Monday, April 30, 2012

The Talk Funny Girl by Roland Merullo


Considering this book had one of the most interesting plots I've ever heard, it was incredibly, incredibly boring.

Marjorie, aka Majie, aka Laney, lives in super super rural New England. Her dad and mom are very religious, following Pastor Schect as if his word is law. I guess, to them, it is. They have so far isolated themselves from society that they have their own dialect of English. (They basically insert a preposition in between every word.)

Marjorie gets a job being a stone-mason to try and bring in money. Meanwhile she accidentally (or is it all planned?) dredges up some secrets about her and her family's past.

These aren't secrets like "your mom had a divorce way back when".
These are secrets like "your aunt had an illegitimate child with a Jamaican man who later died in a bus accident. Not even her own stepsister (aka your mother) knew about him, and, oh, btw, he is your boss. And he is in love with you. And he was molested by his pastor as a child."
Or: "your dad enjoys dismembering people with a chainsaw."

And yet... this book still manages to be boring.

The story moves along in the same way an eight year old moves along when she's on her way to bed.

Slowly, haltingly, in a barely perceptible way.

Call me sick, but the only good parts of this book were the parts where more and more disgustingly horrible details are revealed about the cult that her parents are part of.

Ex: (SPOILER) when Majie is brought to the front of the church and gets a bag put over her head. And then everyone takes turns punching her in the face.

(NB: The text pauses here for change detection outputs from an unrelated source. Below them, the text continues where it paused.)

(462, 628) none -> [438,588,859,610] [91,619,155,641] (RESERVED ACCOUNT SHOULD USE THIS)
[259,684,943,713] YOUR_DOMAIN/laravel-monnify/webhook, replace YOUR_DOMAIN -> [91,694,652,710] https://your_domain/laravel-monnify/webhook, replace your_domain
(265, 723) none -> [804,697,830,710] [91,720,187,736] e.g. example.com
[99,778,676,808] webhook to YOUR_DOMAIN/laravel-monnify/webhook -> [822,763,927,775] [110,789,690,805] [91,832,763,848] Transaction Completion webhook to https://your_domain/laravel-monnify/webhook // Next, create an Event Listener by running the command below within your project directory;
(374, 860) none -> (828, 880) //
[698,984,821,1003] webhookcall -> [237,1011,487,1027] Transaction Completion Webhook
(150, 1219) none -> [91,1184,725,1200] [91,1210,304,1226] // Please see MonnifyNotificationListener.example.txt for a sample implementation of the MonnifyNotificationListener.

Or when you find out that a form of punishment is tying a child to a tree and leaving them there for around twelve hours with no food and no way to sit down.

Those parts are the interesting parts. The rest is.... meh.

Also there was the creep-tastic romance going on between Majie/ Laney (sorry for all the names, she has three in the book) and Sands. Who is her cousin. Step-cousin, but still. He mentions a lot how they aren't actually related by blood, but still. It is just really, really icky. AND he's six years older than her.

Plus it honestly didn't seem believable. There was never an epiphany for Laney when she realizes that she is in love with him. The book kind of hints at it and then twenty or so pages later, oh, look, they live together. And oh, now they're married.

The writing never showed any chemistry between them.

That way mainly what this book was missing. Passion. Emotion. You'd think there'd be a lot of it, given the plot, but the writing was kind of... muted. Lacking. I was half-way through the book and I thought I was still just getting background info, because that's the way it reads, almost as if the story is a recap of itself.